Before-and-after change data:
--------------------------------------------------
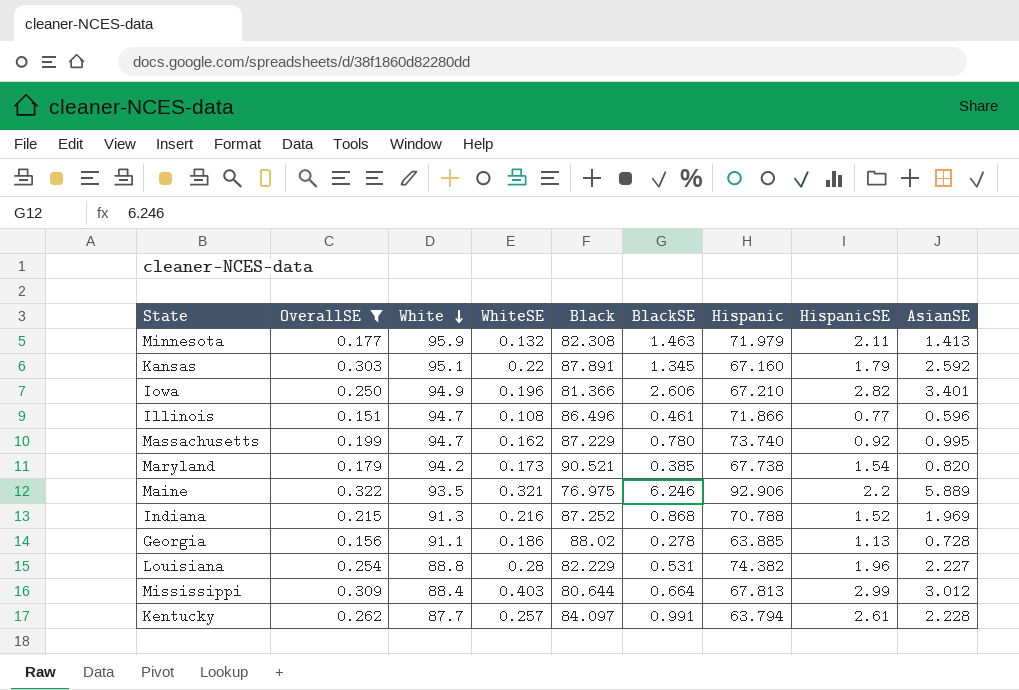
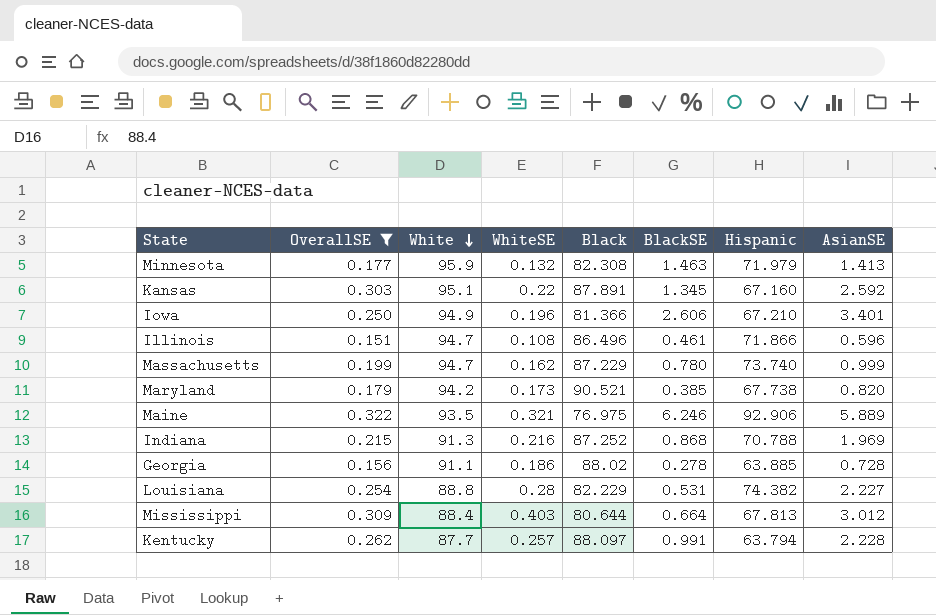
column HispanicSE | position: 8 -> none
Massachusetts | AsianSE: 0.995 -> 0.999
Kentucky | Black: 84.097 -> 88.097

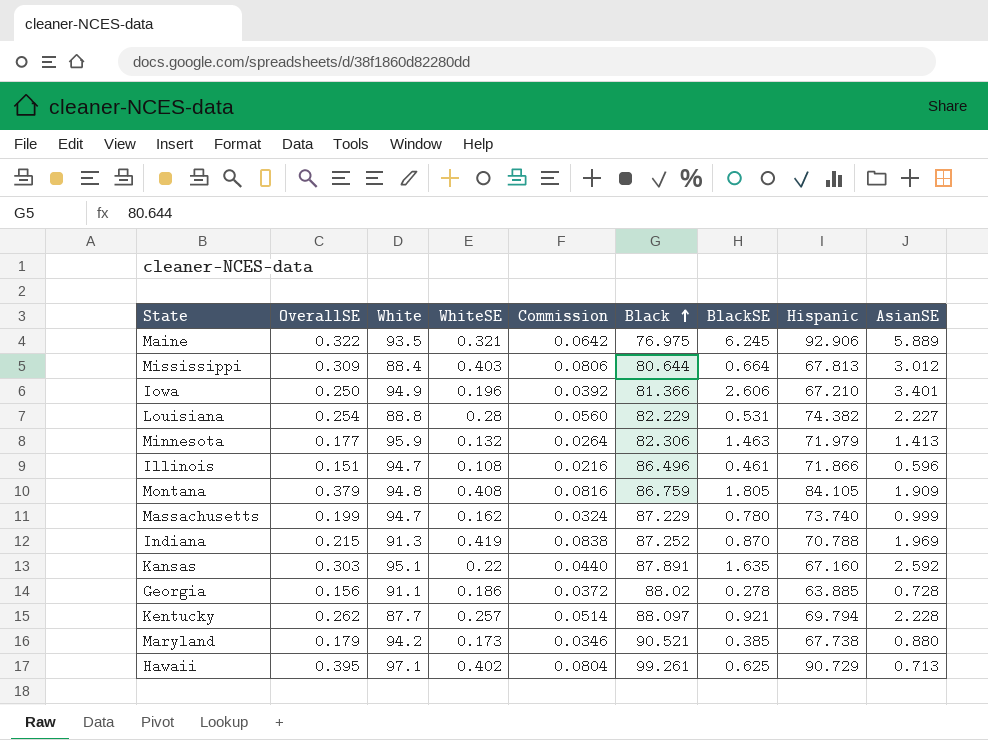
filter: OverallSE <= 0.322 -> none
row order: White descending -> Black ascending
column Commission | formula: none -> [WhiteSE] * 0.2
Maine | BlackSE: 6.246 -> 6.245
Minnesota | Black: 82.308 -> 82.306
Indiana | WhiteSE: 0.216 -> 0.419
Indiana | BlackSE: 0.868 -> 0.870
Kansas | BlackSE: 1.345 -> 1.635
Kentucky | BlackSE: 0.991 -> 0.921
Kentucky | Hispanic: 63.794 -> 69.794
Maryland | AsianSE: 0.820 -> 0.880

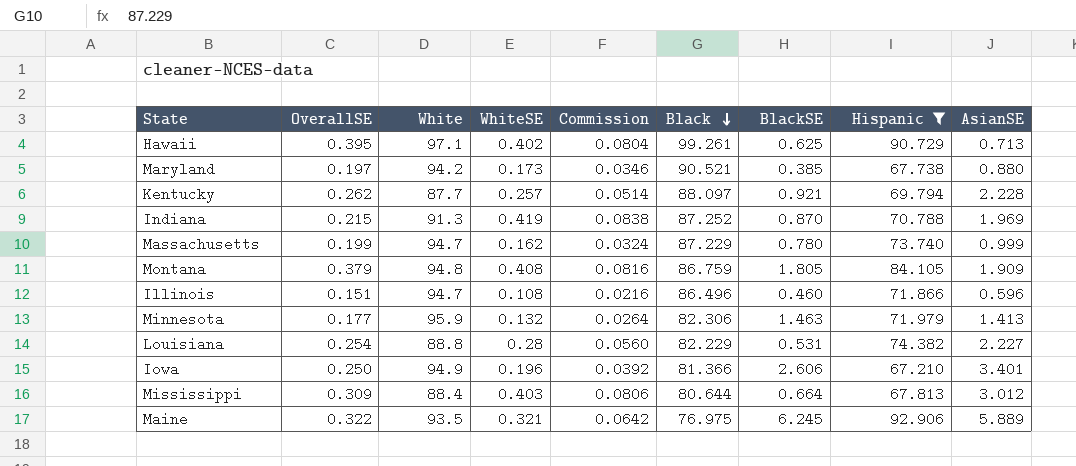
filter: none -> Hispanic >= 67.210
row order: Black ascending -> Black descending
Maryland | OverallSE: 0.179 -> 0.197
Illinois | BlackSE: 0.461 -> 0.460

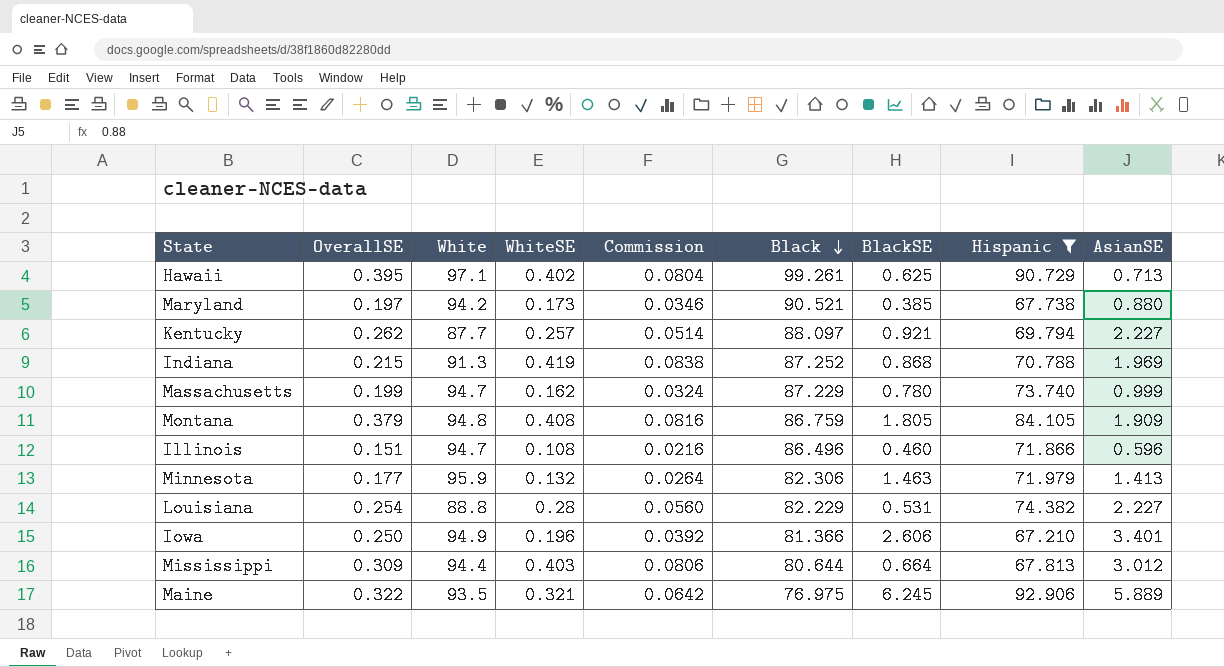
Kentucky | AsianSE: 2.228 -> 2.227
Indiana | BlackSE: 0.870 -> 0.868
Mississippi | White: 88.4 -> 94.4

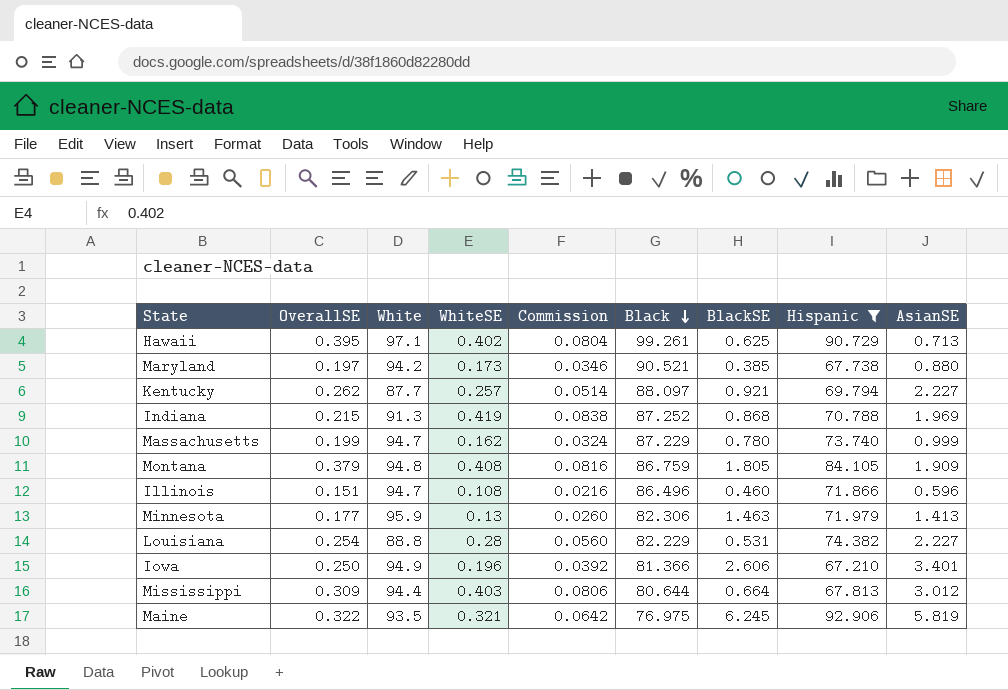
Minnesota | WhiteSE: 0.132 -> 0.13
Minnesota | Commission: 0.0264 -> 0.0260
Maine | AsianSE: 5.889 -> 5.819

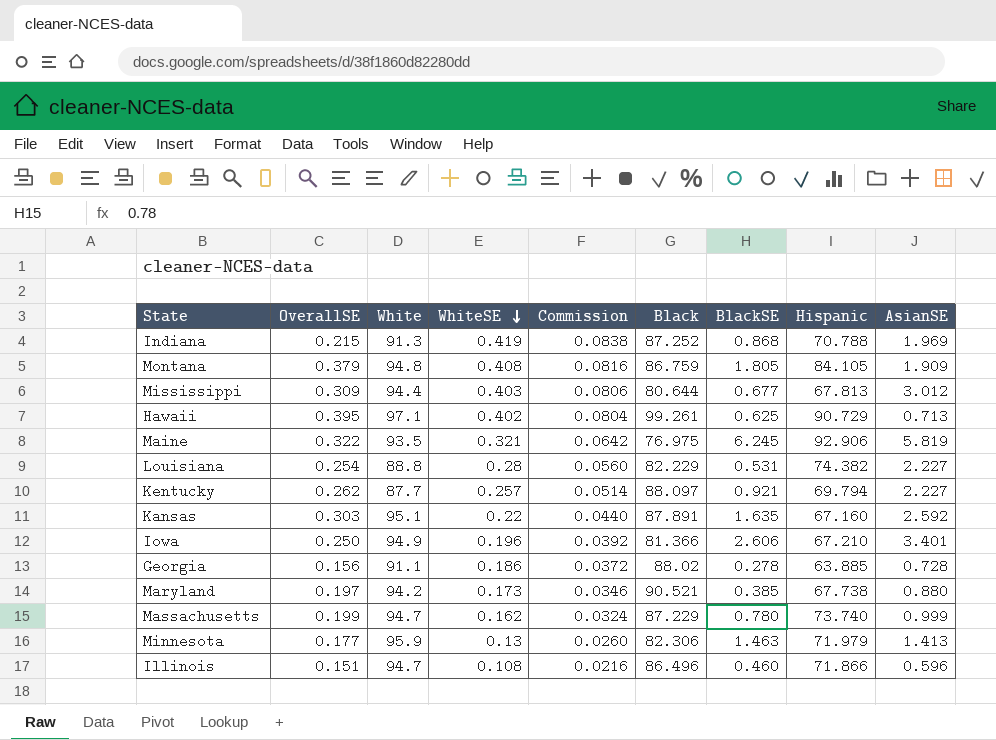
filter: Hispanic >= 67.210 -> none
row order: Black descending -> WhiteSE descending
Mississippi | BlackSE: 0.664 -> 0.677

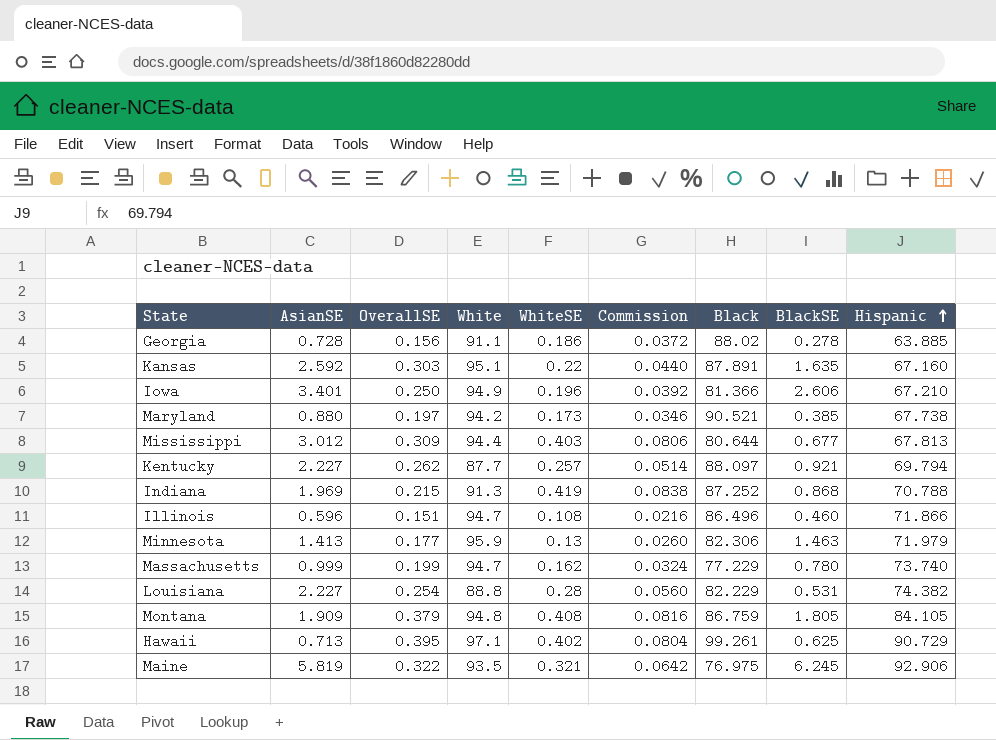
row order: WhiteSE descending -> Hispanic ascending
column AsianSE | position: 9 -> 2
Massachusetts | Black: 87.229 -> 77.229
--------------------------------------------------
**WORK REQUIRED**
Take the lines from the one holding "Mississippi | BlackSE: 0.664 -> 0.677" through the final line of the records above and output them exactly, both ends included, excluding pictures.

**RESULT FOR THIS EXERCISE**
Mississippi | BlackSE: 0.664 -> 0.677

row order: WhiteSE descending -> Hispanic ascending
column AsianSE | position: 9 -> 2
Massachusetts | Black: 87.229 -> 77.229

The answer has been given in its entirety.